DELMAR — Bicyclists know to watch for traffic and the occasional loose dog, but deer?
Gracie Skultety, an eighth-grader at Bethlehem Central Middle School, was riding her bicycle to school Wednesday, Oct. 11 when she was bowled over by a deer.
“Out of the corner of my eye, I saw something charging,” said Gracie, ”and that was that.”
Skultety rides her blue 21-speed Schwinn hybrid bicycle to school every day. It’s a fifteen-minute ride from her Marvin Avenue home. For Gracie, her journey began as uneventfully as her many previous rides, leading up to the moment she turned onto Kenwood Avenue from Delmar Place. The 13-year-old said she saw the deer for “0.2 seconds” before the crash.
“My bike went into the road and I just kind of rode the sidewalk and got road rash,” said Gracie, who recalled seeing one motorist swerve to avoid her bike. She remembers one driver rolling down a window to ask if she was okay. Another, advising her to go directly to the school nurse. “Then I picked my bike back up and the handlebars were twisted the wrong way two or three times. So, I don’t know exactly which direction my bike went — over my head, or what.”
Aside from a sore neck and a few scrapes on her wrist and leg, Gracie was no worse for the wear. A schoolmate helped slip her bicycle chain back into place and she proceeded to class.
Her mother, Laurel, calls her daughter ‘tough.’ After school, she tends to her 10-year-old horse, Charlotte.
“That’s why I think she’s tough,” said Laurel, whose daughter continues to ride her bicycle to and from school, “…she’s used to handling 2,000-pound animals.”
The sight of deer is not uncommon within Olde Delmar; they are often seen at dawn or dusk. Motorists know to watch for deer, and are reminded by signs along area roadways. Deer crossing signs are common along the lengths of town roads, such as New Scotland and Kenwood avenues.
But how often do bicyclists need to worry about such close encounters?
“It happens more often than I care to say,” said Steven LeBoyer, owner of the Savile Road bicycle store on Delaware Avenue in Elsmere.
LeBoyer, who is also a member of the Mohawk Hudson Cycle Club, knows the paths on which wildlife encounters are likely. Meads Lane, Delaware Avenue and the Albany County Helderberg-Hudson Rail Trail are common enough.
“There’s another called Deer Path, but I can’t remember where that is anymore,” said LeBoyer.

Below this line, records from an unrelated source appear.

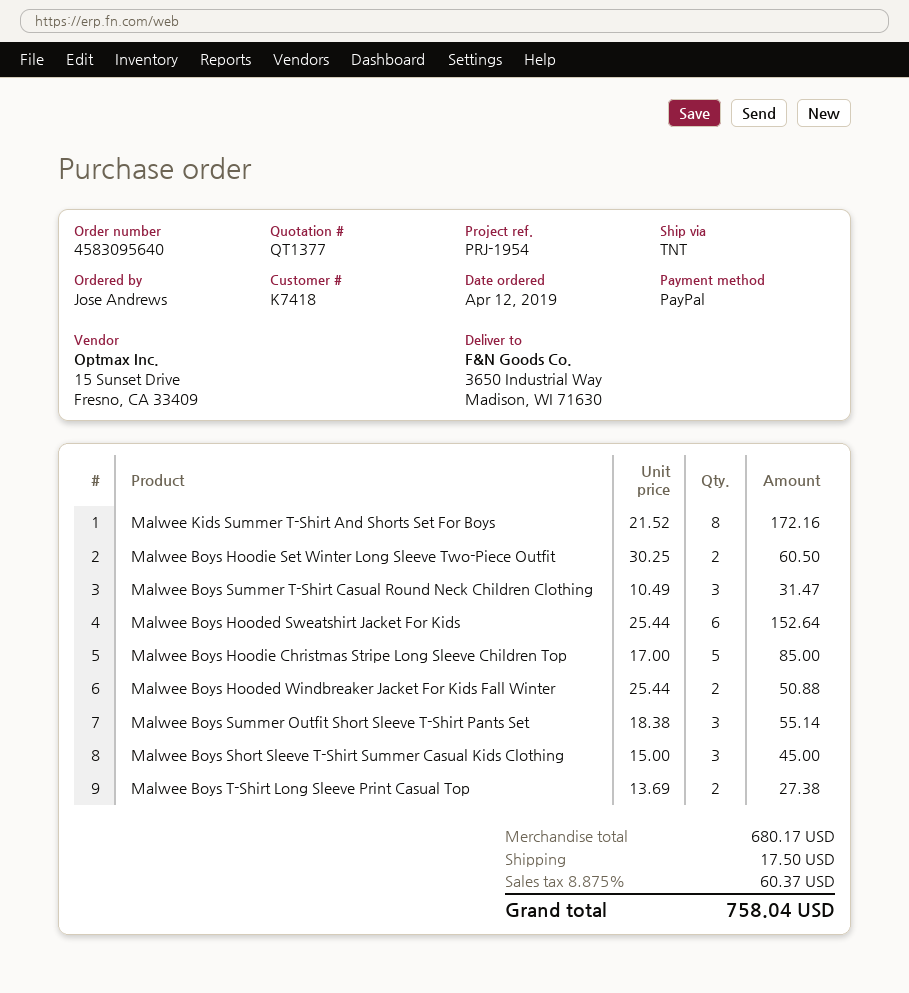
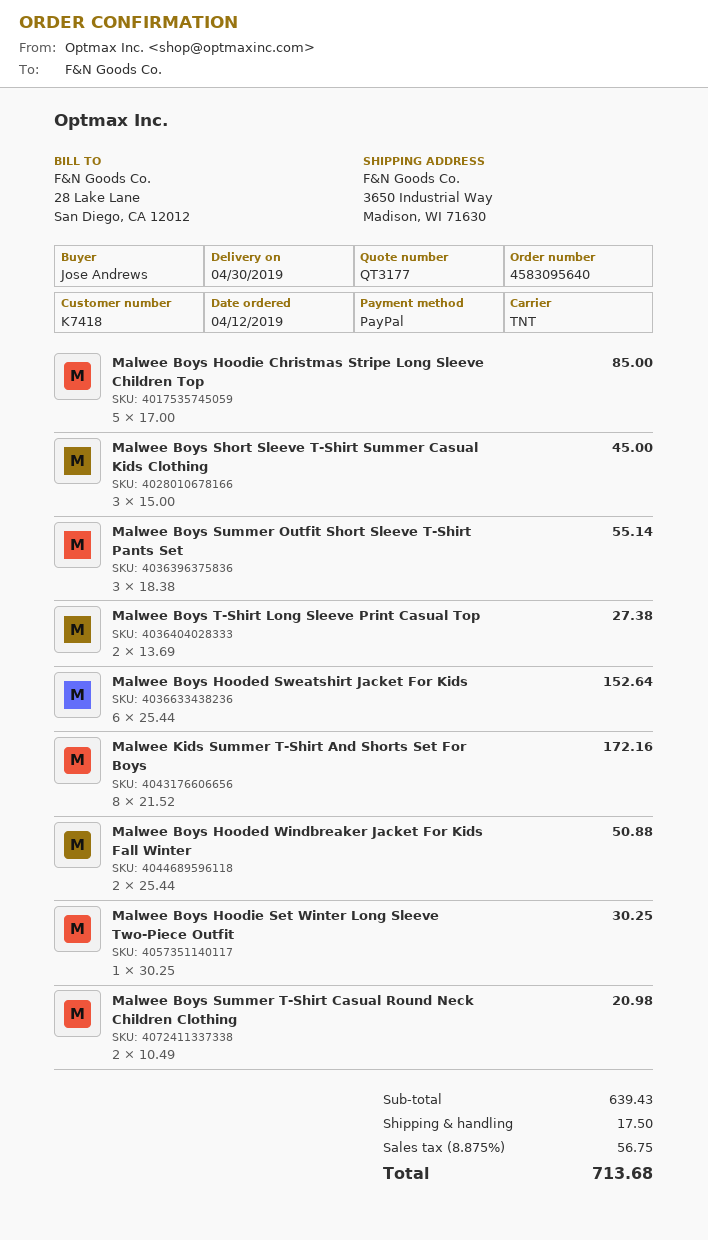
quote number: QT1377 -> QT3177
Malwee Boys Hoodie Set Winter Long Sleeve Two-Piece Outfit: 2 x 30.25 = 60.50 -> 1 x 30.25 = 30.25
Malwee Boys Summer T-Shirt Casual Round Neck Children Clothing: 3 x 10.49 = 31.47 -> 2 x 10.49 = 20.98
subtotal: 680.17 -> 639.43
tax: 8.875% = 60.37 -> 8.875% = 56.75
total: 758.04 -> 713.68

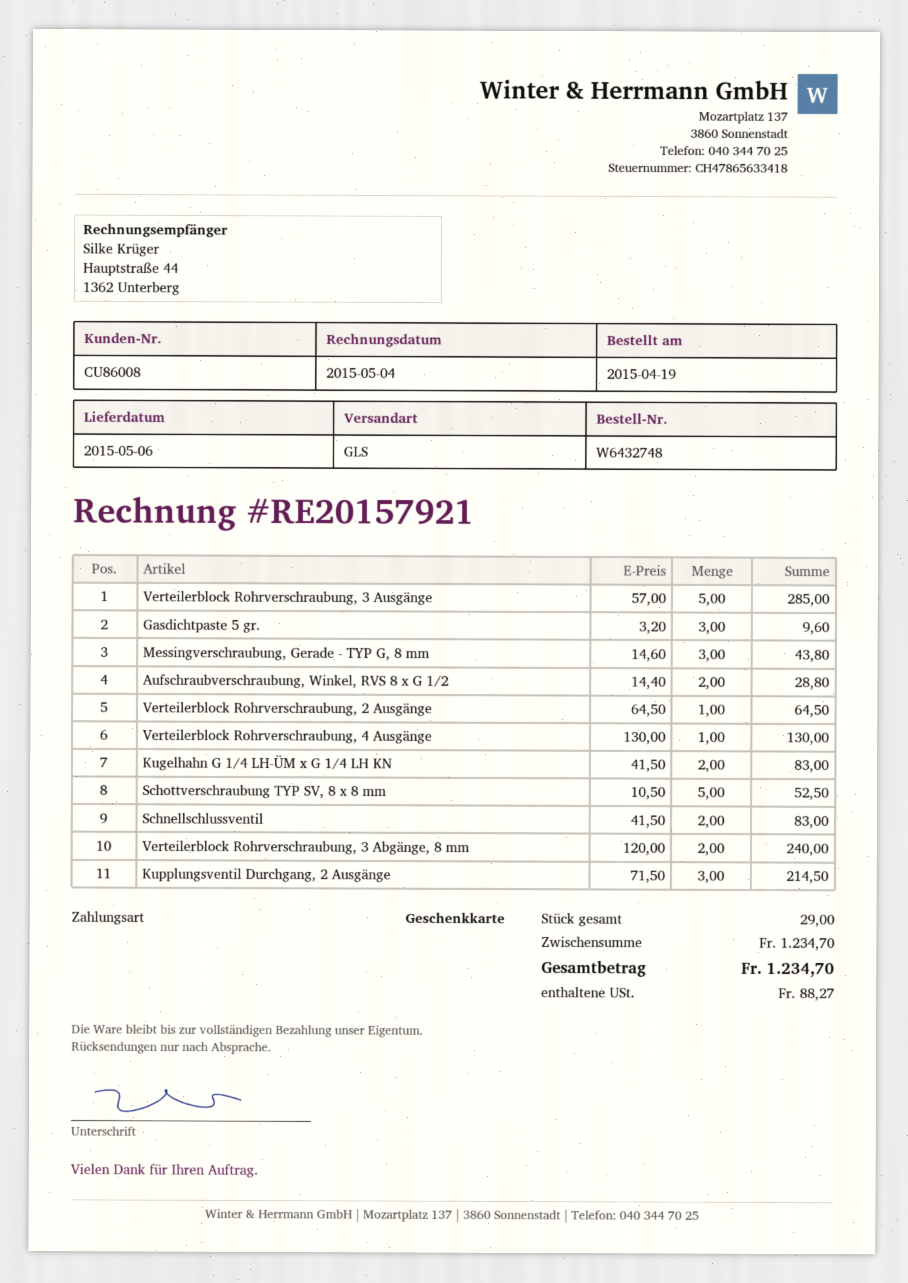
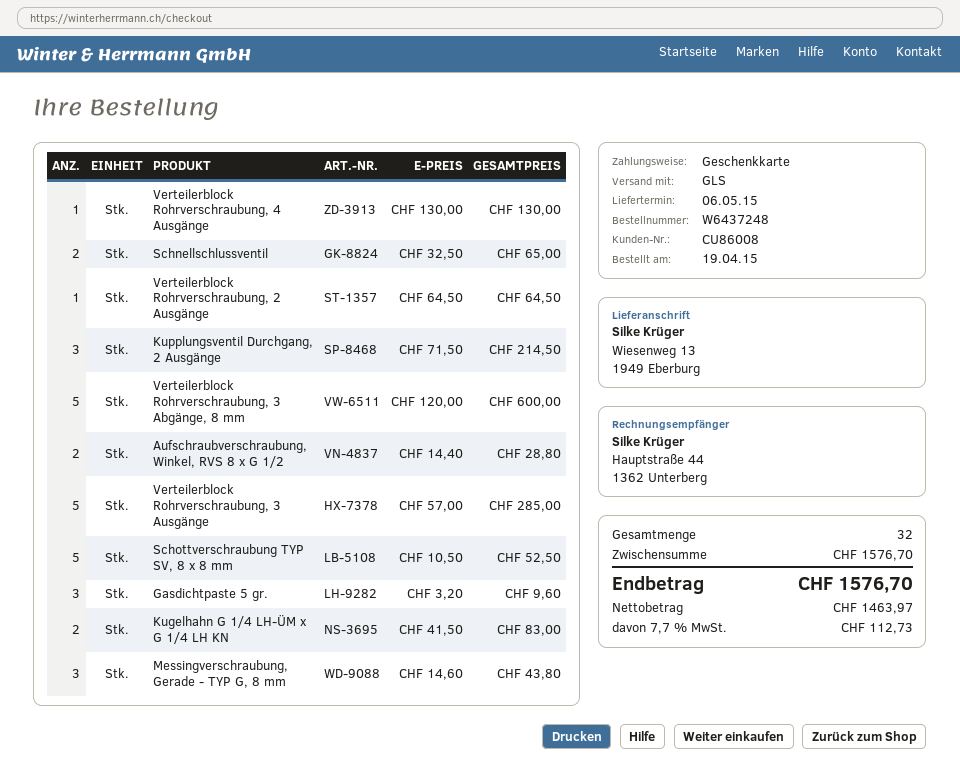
order number: W6432748 -> W6437248
Schnellschlussventil: 2 x 41.50 = 83.00 -> 2 x 32.50 = 65.00
Verteilerblock Rohrverschraubung, 3 Abgänge, 8 mm: 2 x 120.00 = 240.00 -> 5 x 120.00 = 600.00
total quantity: 29 -> 32
subtotal: 1234.70 -> 1576.70
tax: 88.27 -> 112.73
total: 1234.70 -> 1576.70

The avid bicyclist recalled one day when a herd of 20 deer galloped parallel to his ride down Delaware Avenue. As he rode, he worried what would happen if the deer jumped into traffic. What would happen to the deer? What would happen to him? A few years ago, he recalled, a deer-bicycle accident resulted in a five-bicycle pile-up.
Deer are generally more active around mating season, which runs from now until December, making them more susceptible to accidents. LeBoyer said when he sees a deer cross the road, he follows one rule of thumb.
“If there’s one, there’s usually one or two more.”